Siegen. . In Siegen und Niederschelden-Nord rückt Barrierefreiheit an den Bahnhöfen näher. In Weidenau bleibt sie in weiter Ferne - aus altbekannten Gründen.
Die aktuellen Baumaßnahmen an den Bahnhöfen in Siegen und Niederschelden-Nord sollen barrierefreies Reisen in der Stadt Siegen deutlich voranbringen. Wenn nur einige alte Ärgernisse nicht bestehen blieben! Ein Überblick.
Weidenau
„Ich finde es eine Unverschämtheit von der Bahn, dass da nichts getan wird“, sagt Rainer Damerius, Behindertenbeauftragter der Stadt Siegen. Wer die Treppen, die vom Bahnsteig wegführen, nicht überwinden kann – für den gibt es seit vielen Jahren einen Aufzug. Nur: Um den verschlossenen Lift zu benutzen, muss 24 Stunden im Voraus Personal angefordert werden, das dann mit Schlüssel auf den Fahrgast wartet.
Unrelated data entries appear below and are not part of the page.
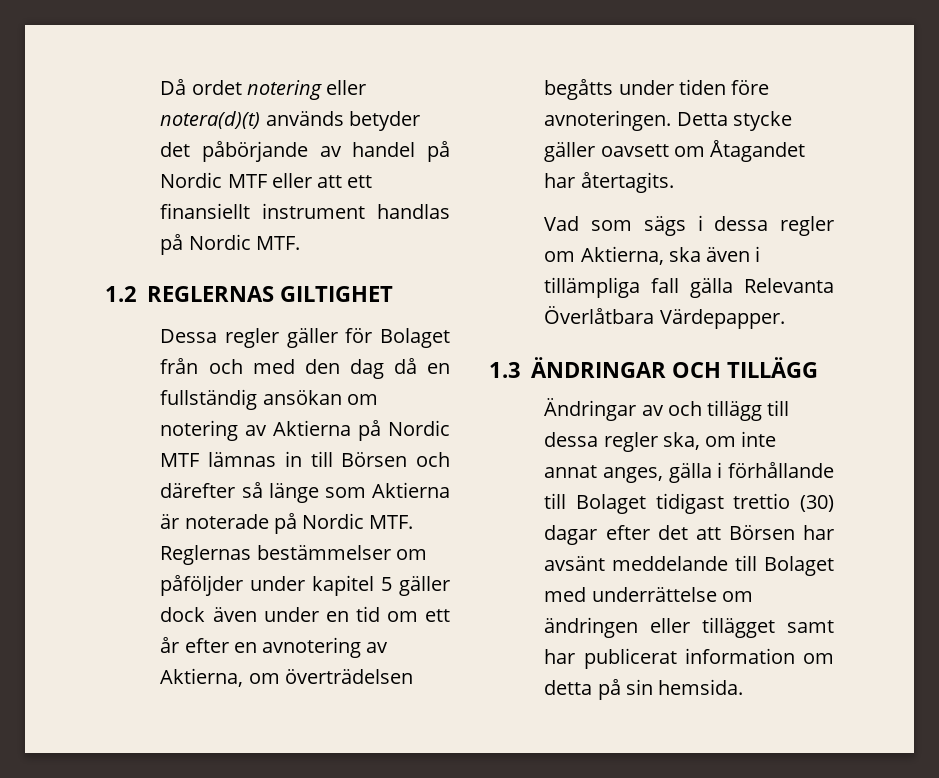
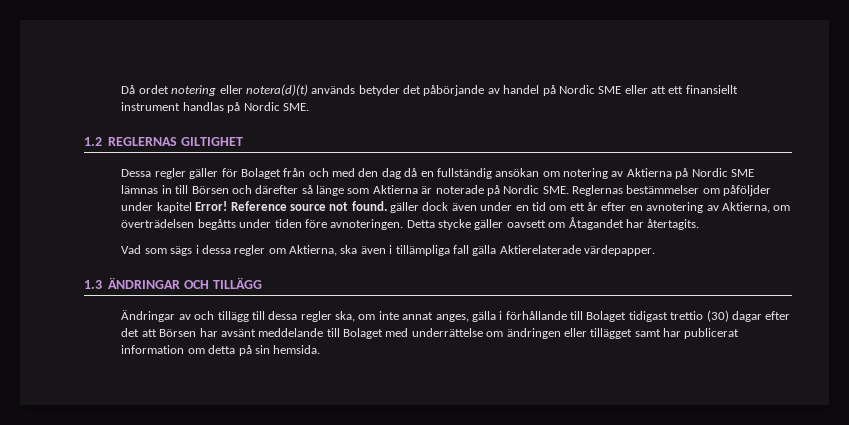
- Då ordet notering eller notera(d)(t) används betyder det påbörjande av handel på Nordic MTF eller att ett finansiellt instrument handlas på Nordic MTF.
+ Då ordet notering eller notera(d)(t) används betyder det påbörjande av handel på Nordic SME eller att ett finansiellt instrument handlas på Nordic SME.
- Dessa regler gäller för Bolaget från och med den dag då en fullständig ansökan om notering av Aktierna på Nordic MTF lämnas in till Börsen och därefter så länge som Aktierna är noterade på Nordic MTF. Reglernas bestämmelser om påföljder under kapitel 5 gäller dock även under en tid om ett år efter en avnotering av Aktierna, om överträdelsen begåtts under tiden före avnoteringen.
+ Dessa regler gäller för Bolaget från och med den dag då en fullständig ansökan om notering av Aktierna på Nordic SME lämnas in till Börsen och därefter så länge som Aktierna är noterade på Nordic SME. Reglernas bestämmelser om påföljder under kapitel Error! Reference source not found. gäller dock även under en tid om ett år efter en avnotering av Aktierna, om överträdelsen begåtts under tiden före avnoteringen.
- Vad som sägs i dessa regler om Aktierna, ska även i tillämpliga fall gälla Relevanta Överlåtbara Värdepapper.
+ Vad som sägs i dessa regler om Aktierna, ska även i tillämpliga fall gälla Aktierelaterade värdepapper.

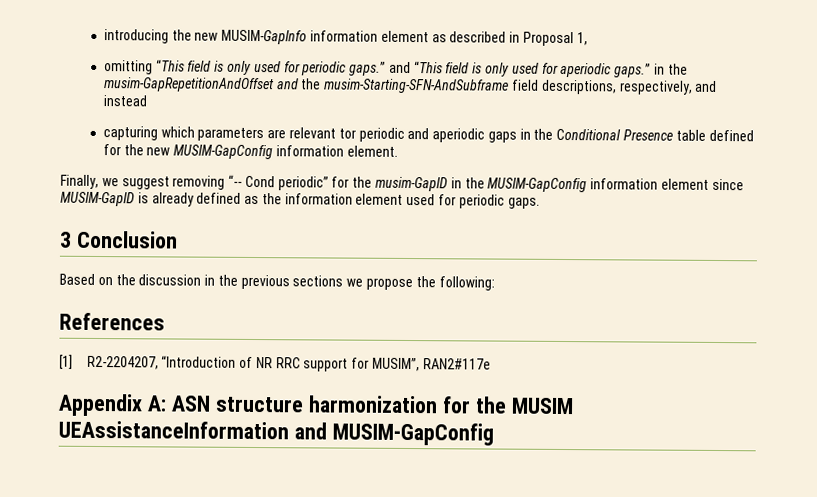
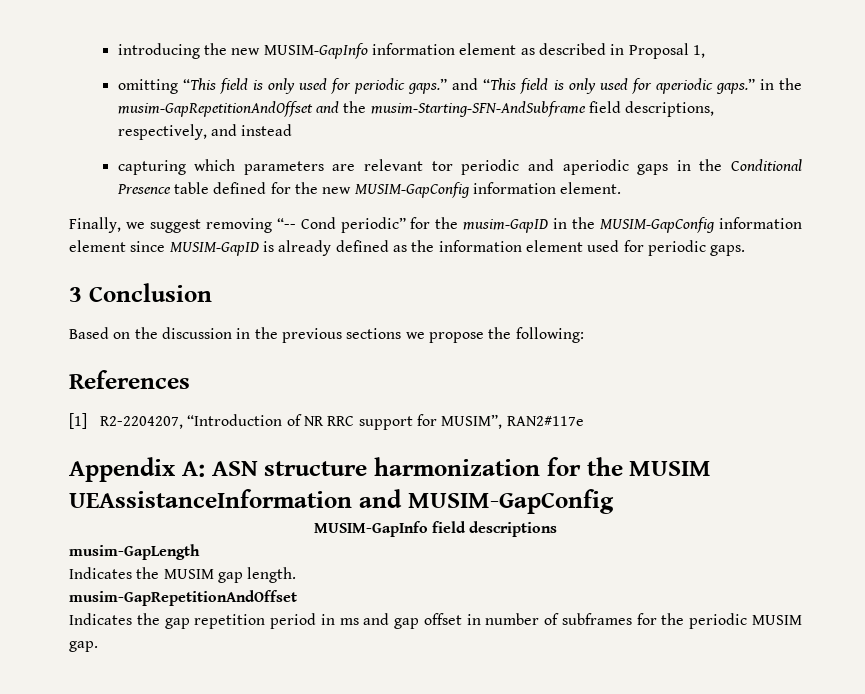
+ MUSIM-GapInfo field descriptions
+ musim-GapLength
+ Indicates the MUSIM gap length.
+ musim-GapRepetitionAndOffset
+ Indicates the gap repetition period in ms and gap offset in number of subframes for the periodic MUSIM gap.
Einerseits macht das Rollenstuhlfahrern aber jede Spontanität unmöglich, wenn es um Fahrten nach Weidenau geht. Und andererseits sind Damerius Fälle bekannt, in denen Züge sich so sehr verspätet haben, dass das Personal mit dem Schlüssel zwar weg war – die Menschen mit der Mobilitätseinschränkung aber dennoch am Bahnsteig standen. In solchen Fällen bleibt dann nur, mit dem nächsten Zug nach Kreuztal zu fahren und von dort den Bus zurück nach Weidenau zu nehmen. Die Variante mit der Personalanforderung sei „überhaupt keine gangbare Lösung“, sagt Damerius. „Das hat mit Barrierefreiheit nichts zu tun.“
Alternativen gäbe es. „Das Schließsystem vom Club Behinderter und ihrer Freunde wäre eine mögliche Lösung“, sagt Damerius. Die Besitzer eines so genannten Euroschlüssels können dank europaweiter Standardisierung viele behindertengerechte Anlagen und Toiletten aufschließen. Nachteil, so Damerius: „Das hilft Menschen mit Kinderwagen oder schwerem Gepäck nicht.“
Die Bahn bestätigt auf Nachfrage, dass es bei der aktuellen Handhabung bis auf Weiteres bleiben wird: „Eine andere Lösung ist derzeit leider nicht absehbar.“
Siegen-Hauptbahnhof
Seit Sommer 2015 laufen am Bahnhof Siegen die Bauarbeiten im Zuge der Modernisierungsoffensive (MOF) 2. Rund 14 Millionen geben Land, Bund und Bahn aus, wobei „ein Schwerpunkt auf dem barrierefreien Ausbau“ liegt, wie das Unternehmen schreibt. Die Bahnsteige werden auf 76 Zentimeter angehoben, um einen stufenlosen Ein- und Ausstieg zu erreichen. „Mit einer neuen Personenüberführung mit drei Aufzuganlagen werden alle Bahnsteige barrierefrei erschlossen“, heißt es in einer Mitteilung. Von Schlüsseln und Personalbedarf zur Bedienung der Lifte ist nichts erwähnt. Mit Mitteln des Zweckverbands Nahverkehr Westfalen-Lippe (NWL) wird die Überführung außerdem über die komplette Breite der Gleise bis zum Fischbacherberg verlängert.
Nach Einschätzung von Rainer Damerius wird sich mit der Gesamtmaßnahme, deren Abschluss für das Jahr 2017 geplant ist, in der Tat viel verbessern. Kleiner Kritikpunkt: „Die Brückenlösung ist sehr weit nach hinten gezogen“, sagt Damerius. Für Menschen mit Rollatoren, Krücken oder schweren Koffern sei dies suboptimal, da sich dadurch die Wege gerade zu Gleis 55 sehr verlängern.
Niederschelden-Nord
Die Station Niederschelden-Nord erhält innerhalb der im Dezember gestarteten Baumaßnahme höhere Bahnsteige. Im kommenden Sommer könnten diese fertig sein.
Geisweid
An dieser Bahnstation sei die Realisierung von Barrierefreiheit „wegen der baulichen Voraussetzungen schwierig“, räumt Damerius ein. „Seit der Modernisierung des Bahnhofs Geisweid ist ein stufenfreier Ein- und Ausstieg von den Bahnsteigen möglich“, schreibt die Bahn. Aber „der Zugang kann aufgrund der örtlichen Gegebenheiten leider nicht barrierefrei gestaltet werden“. Damit ist die Nutzung der Haltestelle zwar insgesamt komfortabler – doch wer Treppen nicht überwinden kann, steht unverändert vor einem Problem.